Only the lines from the one that contains "row 27: 95.00 | 92.85 -> none" to the end of the material below are wanted, each duplicated exactly.

--

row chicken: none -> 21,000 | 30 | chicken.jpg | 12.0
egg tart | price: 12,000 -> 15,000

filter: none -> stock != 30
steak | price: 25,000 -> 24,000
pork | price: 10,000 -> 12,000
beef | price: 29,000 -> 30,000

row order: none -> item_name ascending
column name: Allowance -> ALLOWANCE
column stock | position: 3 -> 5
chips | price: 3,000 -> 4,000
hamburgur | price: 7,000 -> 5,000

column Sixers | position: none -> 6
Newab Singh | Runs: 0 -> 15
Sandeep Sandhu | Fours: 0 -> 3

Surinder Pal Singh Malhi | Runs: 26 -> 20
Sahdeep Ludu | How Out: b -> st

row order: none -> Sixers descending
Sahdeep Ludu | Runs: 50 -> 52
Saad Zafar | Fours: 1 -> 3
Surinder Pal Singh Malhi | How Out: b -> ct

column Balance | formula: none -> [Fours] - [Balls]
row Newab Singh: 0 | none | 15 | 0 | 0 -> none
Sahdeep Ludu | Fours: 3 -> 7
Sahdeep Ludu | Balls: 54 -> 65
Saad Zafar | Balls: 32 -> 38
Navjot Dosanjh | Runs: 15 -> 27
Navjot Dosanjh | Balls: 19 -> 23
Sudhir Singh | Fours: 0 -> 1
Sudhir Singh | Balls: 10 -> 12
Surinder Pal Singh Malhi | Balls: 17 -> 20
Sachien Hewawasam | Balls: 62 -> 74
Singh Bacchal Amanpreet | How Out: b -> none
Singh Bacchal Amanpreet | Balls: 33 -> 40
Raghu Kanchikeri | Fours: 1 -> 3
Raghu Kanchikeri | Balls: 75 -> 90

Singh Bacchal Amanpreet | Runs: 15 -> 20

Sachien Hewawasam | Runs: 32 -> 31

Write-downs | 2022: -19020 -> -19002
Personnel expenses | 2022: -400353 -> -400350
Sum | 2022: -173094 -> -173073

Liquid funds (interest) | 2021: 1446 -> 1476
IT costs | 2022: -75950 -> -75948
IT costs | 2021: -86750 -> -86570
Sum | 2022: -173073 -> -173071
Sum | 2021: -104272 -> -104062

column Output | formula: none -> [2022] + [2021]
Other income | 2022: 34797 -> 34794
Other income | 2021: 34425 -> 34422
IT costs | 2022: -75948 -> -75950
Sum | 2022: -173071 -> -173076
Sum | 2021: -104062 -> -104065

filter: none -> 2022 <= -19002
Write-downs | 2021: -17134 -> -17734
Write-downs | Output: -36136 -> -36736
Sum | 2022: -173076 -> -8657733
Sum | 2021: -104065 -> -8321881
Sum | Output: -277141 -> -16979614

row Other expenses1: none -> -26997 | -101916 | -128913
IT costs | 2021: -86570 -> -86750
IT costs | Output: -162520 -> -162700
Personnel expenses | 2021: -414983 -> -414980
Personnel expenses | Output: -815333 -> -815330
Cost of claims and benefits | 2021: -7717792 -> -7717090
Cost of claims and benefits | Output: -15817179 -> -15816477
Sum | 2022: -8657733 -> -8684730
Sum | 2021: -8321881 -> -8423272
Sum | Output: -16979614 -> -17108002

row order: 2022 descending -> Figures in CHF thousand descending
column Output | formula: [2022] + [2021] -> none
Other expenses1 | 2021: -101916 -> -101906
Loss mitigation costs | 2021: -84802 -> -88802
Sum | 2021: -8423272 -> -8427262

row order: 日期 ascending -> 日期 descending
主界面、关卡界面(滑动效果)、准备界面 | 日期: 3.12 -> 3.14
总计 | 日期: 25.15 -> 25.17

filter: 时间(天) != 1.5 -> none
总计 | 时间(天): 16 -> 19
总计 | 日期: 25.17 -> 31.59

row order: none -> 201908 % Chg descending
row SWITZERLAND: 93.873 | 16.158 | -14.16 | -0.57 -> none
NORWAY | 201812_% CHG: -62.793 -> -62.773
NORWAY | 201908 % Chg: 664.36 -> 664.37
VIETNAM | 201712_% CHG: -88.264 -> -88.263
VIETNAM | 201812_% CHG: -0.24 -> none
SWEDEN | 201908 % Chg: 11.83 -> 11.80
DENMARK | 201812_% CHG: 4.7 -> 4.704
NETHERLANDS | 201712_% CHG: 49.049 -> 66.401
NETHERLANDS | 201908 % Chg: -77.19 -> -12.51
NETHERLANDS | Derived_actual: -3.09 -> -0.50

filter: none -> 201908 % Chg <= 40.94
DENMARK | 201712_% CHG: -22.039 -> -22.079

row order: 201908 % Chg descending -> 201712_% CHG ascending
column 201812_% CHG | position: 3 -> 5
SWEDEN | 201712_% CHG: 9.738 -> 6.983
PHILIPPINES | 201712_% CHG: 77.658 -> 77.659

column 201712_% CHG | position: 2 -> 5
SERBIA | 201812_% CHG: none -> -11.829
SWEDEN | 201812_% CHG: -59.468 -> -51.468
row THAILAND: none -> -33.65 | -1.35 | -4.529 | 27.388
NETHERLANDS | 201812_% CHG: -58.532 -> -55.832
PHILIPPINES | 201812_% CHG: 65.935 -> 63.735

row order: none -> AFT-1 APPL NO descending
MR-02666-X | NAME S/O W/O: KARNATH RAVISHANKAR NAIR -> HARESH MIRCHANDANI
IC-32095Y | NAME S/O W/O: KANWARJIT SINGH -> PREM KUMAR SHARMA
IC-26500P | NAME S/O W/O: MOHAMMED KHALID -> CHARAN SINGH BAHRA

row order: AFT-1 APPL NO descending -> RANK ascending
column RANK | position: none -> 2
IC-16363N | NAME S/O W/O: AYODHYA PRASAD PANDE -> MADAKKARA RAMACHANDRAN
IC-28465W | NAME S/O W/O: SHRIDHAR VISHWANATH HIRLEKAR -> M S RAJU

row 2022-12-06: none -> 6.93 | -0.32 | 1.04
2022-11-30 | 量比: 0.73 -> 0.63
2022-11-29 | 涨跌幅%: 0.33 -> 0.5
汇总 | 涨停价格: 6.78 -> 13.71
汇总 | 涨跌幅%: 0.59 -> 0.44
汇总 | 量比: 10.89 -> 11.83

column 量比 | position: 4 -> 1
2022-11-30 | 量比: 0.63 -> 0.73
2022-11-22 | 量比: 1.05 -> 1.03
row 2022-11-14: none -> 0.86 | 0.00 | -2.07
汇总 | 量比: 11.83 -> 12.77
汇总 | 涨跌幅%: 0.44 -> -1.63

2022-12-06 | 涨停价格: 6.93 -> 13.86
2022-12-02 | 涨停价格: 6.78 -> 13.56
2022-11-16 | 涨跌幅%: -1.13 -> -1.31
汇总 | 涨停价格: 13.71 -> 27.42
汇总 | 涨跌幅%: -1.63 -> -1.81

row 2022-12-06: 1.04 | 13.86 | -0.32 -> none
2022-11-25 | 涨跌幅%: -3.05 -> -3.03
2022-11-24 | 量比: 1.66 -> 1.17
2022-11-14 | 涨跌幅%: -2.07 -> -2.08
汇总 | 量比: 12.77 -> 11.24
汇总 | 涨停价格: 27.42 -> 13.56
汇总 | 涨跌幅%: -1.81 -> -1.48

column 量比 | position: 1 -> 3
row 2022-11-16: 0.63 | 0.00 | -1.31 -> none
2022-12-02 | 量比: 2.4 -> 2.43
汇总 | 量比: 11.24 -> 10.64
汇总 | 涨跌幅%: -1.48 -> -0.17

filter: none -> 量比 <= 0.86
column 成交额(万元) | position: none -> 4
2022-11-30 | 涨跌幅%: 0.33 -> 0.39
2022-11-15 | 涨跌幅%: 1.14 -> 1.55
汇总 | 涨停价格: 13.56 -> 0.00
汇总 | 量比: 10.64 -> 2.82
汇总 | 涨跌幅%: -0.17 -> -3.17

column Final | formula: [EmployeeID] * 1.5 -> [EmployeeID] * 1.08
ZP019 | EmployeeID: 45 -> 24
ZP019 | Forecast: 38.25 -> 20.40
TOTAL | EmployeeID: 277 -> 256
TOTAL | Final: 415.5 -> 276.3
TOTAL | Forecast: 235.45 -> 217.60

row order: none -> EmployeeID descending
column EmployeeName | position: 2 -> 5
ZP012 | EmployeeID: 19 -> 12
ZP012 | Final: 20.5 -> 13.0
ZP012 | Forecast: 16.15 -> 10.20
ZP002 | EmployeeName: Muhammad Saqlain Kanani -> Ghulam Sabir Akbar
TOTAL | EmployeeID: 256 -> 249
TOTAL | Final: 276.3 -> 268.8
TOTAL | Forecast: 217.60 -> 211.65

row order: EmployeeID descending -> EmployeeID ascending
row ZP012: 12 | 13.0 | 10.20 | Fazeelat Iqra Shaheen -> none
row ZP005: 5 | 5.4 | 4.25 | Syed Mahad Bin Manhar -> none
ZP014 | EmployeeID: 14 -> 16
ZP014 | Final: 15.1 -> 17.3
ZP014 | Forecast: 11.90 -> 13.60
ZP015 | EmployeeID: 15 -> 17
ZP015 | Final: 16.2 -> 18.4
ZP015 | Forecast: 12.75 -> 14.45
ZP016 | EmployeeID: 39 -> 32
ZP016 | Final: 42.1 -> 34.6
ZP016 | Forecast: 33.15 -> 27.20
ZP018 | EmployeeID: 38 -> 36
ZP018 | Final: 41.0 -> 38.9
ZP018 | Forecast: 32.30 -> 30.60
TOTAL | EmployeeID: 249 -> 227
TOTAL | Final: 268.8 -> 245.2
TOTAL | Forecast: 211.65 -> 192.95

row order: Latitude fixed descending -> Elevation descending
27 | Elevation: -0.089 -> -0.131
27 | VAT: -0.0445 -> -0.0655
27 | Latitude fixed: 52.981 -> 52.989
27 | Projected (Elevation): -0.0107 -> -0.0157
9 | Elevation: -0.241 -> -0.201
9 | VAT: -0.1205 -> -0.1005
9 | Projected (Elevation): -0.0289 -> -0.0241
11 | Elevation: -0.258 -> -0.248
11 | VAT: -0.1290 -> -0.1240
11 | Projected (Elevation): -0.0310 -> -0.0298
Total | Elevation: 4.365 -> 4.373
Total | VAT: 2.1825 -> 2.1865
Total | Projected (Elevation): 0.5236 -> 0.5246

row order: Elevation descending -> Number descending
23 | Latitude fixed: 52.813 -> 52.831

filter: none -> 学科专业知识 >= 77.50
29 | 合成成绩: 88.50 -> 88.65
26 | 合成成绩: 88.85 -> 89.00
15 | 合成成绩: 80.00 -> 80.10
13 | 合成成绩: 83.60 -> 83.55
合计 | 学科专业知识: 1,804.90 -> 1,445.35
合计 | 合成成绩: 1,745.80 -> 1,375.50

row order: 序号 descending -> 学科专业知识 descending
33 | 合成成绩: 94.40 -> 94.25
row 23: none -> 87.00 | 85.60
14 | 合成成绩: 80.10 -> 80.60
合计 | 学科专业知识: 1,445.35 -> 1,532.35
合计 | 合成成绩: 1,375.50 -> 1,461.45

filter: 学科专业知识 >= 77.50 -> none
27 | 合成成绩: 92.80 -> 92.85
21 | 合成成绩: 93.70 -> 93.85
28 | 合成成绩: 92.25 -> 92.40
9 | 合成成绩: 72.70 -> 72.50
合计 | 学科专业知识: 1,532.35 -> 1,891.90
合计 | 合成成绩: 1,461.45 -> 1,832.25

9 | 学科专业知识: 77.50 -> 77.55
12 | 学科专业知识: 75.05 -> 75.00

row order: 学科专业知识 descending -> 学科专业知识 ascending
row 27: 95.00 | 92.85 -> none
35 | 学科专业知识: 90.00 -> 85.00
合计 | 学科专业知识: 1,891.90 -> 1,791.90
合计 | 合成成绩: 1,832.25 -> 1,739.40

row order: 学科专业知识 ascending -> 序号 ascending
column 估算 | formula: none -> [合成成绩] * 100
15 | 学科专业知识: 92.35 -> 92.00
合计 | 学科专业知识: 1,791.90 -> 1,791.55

--

**Written reply:**
row 27: 95.00 | 92.85 -> none
35 | 学科专业知识: 90.00 -> 85.00
合计 | 学科专业知识: 1,891.90 -> 1,791.90
合计 | 合成成绩: 1,832.25 -> 1,739.40

row order: 学科专业知识 ascending -> 序号 ascending
column 估算 | formula: none -> [合成成绩] * 100
15 | 学科专业知识: 92.35 -> 92.00
合计 | 学科专业知识: 1,791.90 -> 1,791.55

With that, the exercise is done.